Are you saying that an advantage of your plan is that I'm going to get
blacklisted if someone forges my domain name (as they do on a daily basis
now) if I don't get them blacklisted?  If this is correct and that becomes
the plan, there is no way to get me to participate.  I'd be worse off than
an I am now.  All I get now is a bunch of bounce messages that I have to
delete.

snip

MTA admins just need to ensure that they are sending appropriate HELO
strings, which nearly all already are, and create DNS records. Wow,
that's not a lot of systems that need touching, relatively speaking!
(Around 2 orders of magnitude fewer than SPF+SRS).

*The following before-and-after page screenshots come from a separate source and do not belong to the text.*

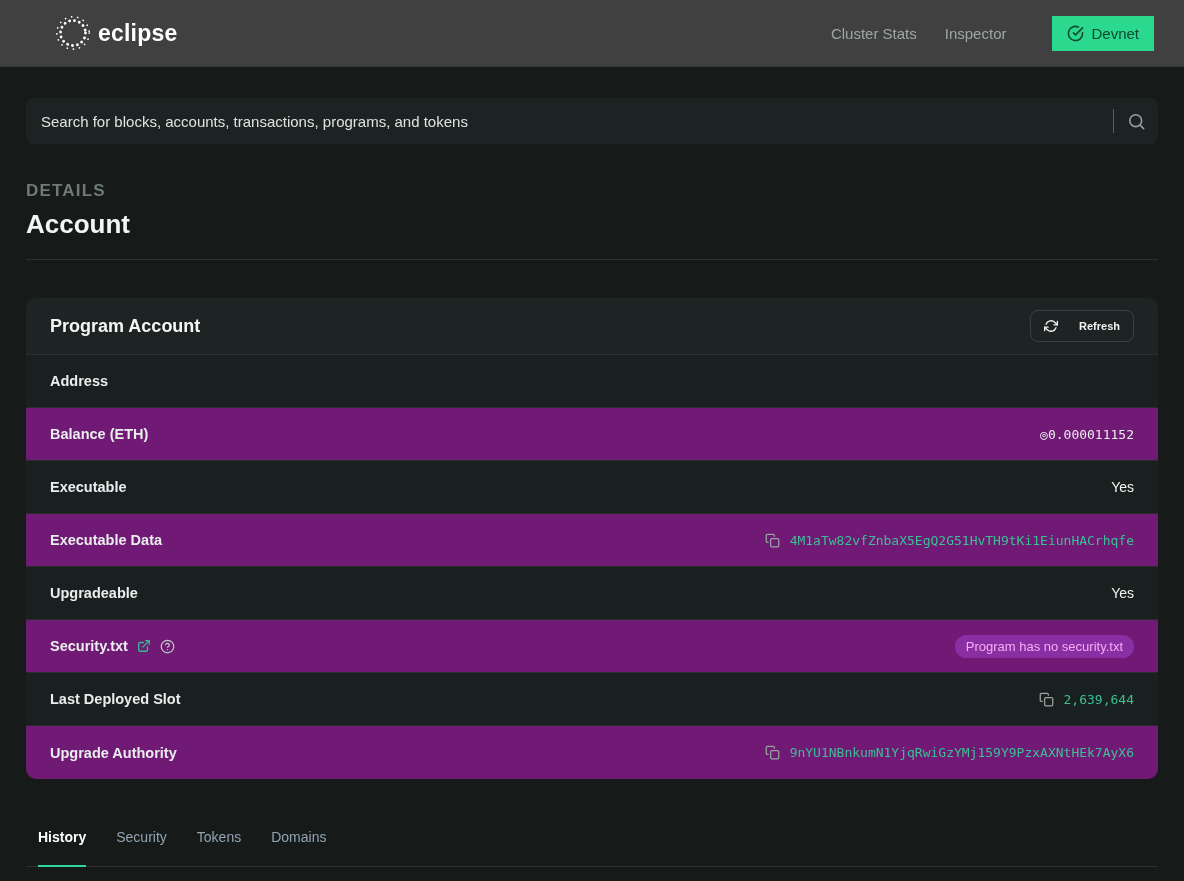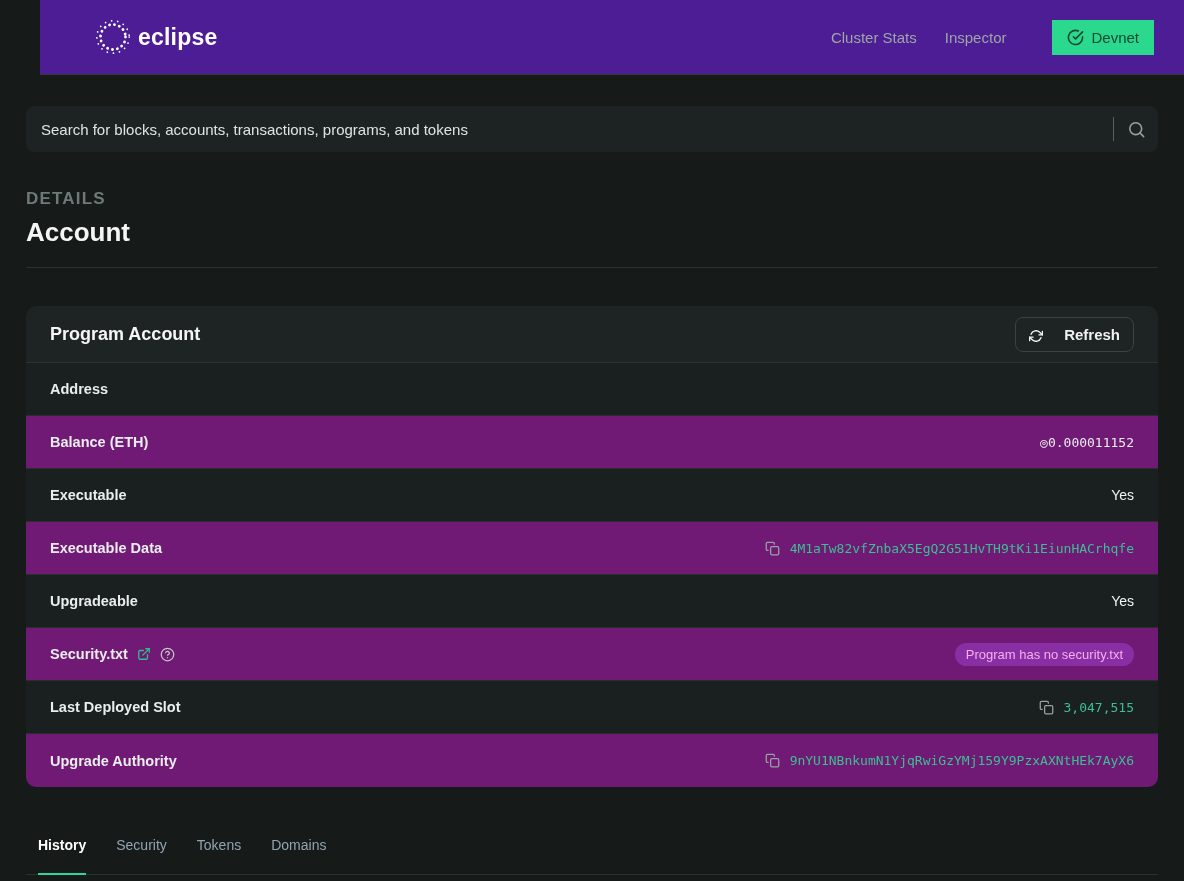"eclipse" .navbar { background: #4c1d95 -> #404040; height: 75px -> 67px; margin-left: 40px -> none }
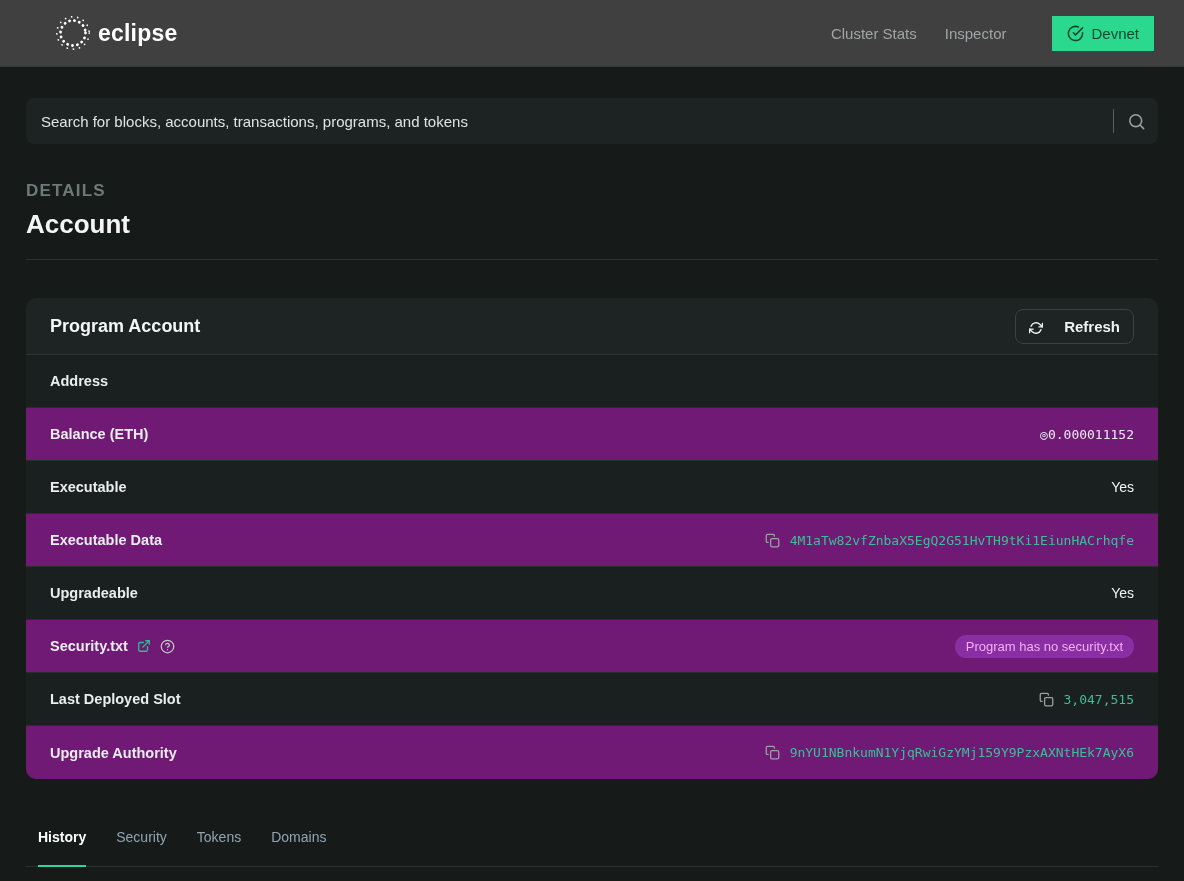"Refresh" .refresh-btn { align-items: flex-end -> center; font-size: 15px -> 11px }
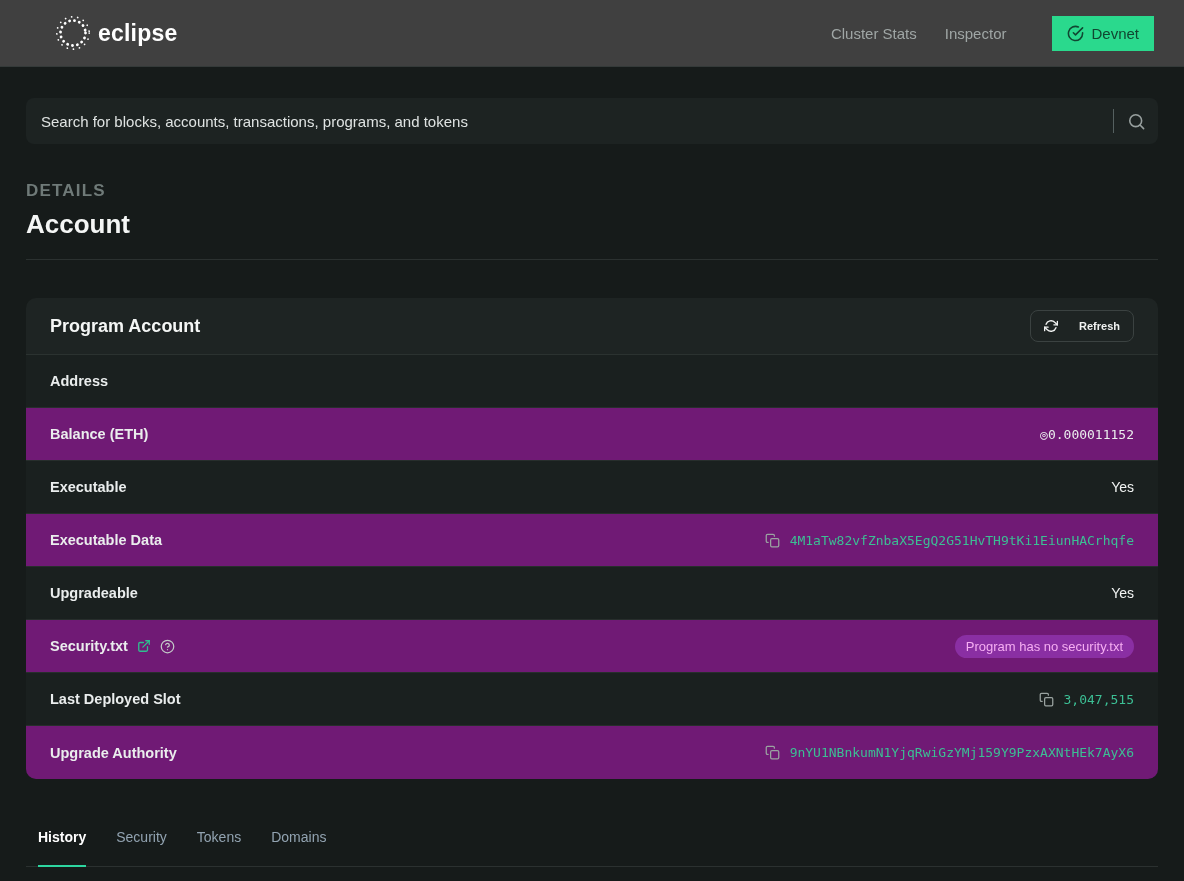"3,047,515" a.mono { text: 3,047,515 -> 2,639,644 }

I don't know about your "nearly all".  I can send e-mail from my domain 5
different ways using Outlook 2000, webmail, and Snappermail (Palm OS).  The
HELO strings I get are:

Web host mail server: (HELO {windows machine name})
Web host web mail: no HELO
Other web mail: no HELO
Nonsense.  SMTP requires HELO (or EHLO).  You're confused.

Comcast SMTP:  (HELO {windows machine name})
Web host mail server from palm device: (HELO ?{dhcp supplied IP address}?)
I am compliant with the currently fielded SPF schema (and with the merged
SPF too) because "SMTP+SPF receivers MAY check the HELO argument and MUST
check the return-path".  With your plan it appears to me that I am out of
luck until 4 different servers get upgraded.  Your nearly all appears to be
none for me.
If you're compliant with the currently fielded SPF schema, great. It requires that the HELO pass in order to be compliant. It seems you're not as compliant as you think you are. Or you're using a smarthost that sends a valid HELO. It only matters that the SMTP clients sending to untrusted hosts have SPF records, valid HELOs, etc. All the systems above are normally going to be connecting to hosts that trust them, typically with SMTP AUTH.
This is shown at http://spf.pobox.com/slides/unified%20spf/0440.html

snip
In
fact, there's an argument to be made that with HELO, SPF will do a
better job preventing the forgery; it goes like this:
Because it will have a much lower implementation cost, it will get
implemented sooner. After broad adoption, this will be tough: the forger
will have just two major options: use an un-blacklisted domain he runs
on an MTA he runs (losing anonymity), or free rein over these things run
by someone who controls them well enough to keep the domain off BLs (an
increasingly hard thing to find).

OK.  I've already published SPFv1 records.  It appears to be impossible for
me to develop a record that is consistent with your proposal.  I find it
unlikely that I will be able to accomplish your proposal faster than I could
the original SPF approach.
snip

I welcome your questions and comments.

=-=-=-=-=-=-=
Either I am reading this proposal and my e-mail headers completely wrong (I
admit this is a possibility, I am primarily an e-mail user, not an e-mail
expert) or this would be a disaster for me.
You're reading it quite wrong. Really. It won't break things for you. Based on what you've said about your situation, for your mail, the EHLO check will neither pass nor fail, and the old way of validating that you know and love will kick in and your mail will pass.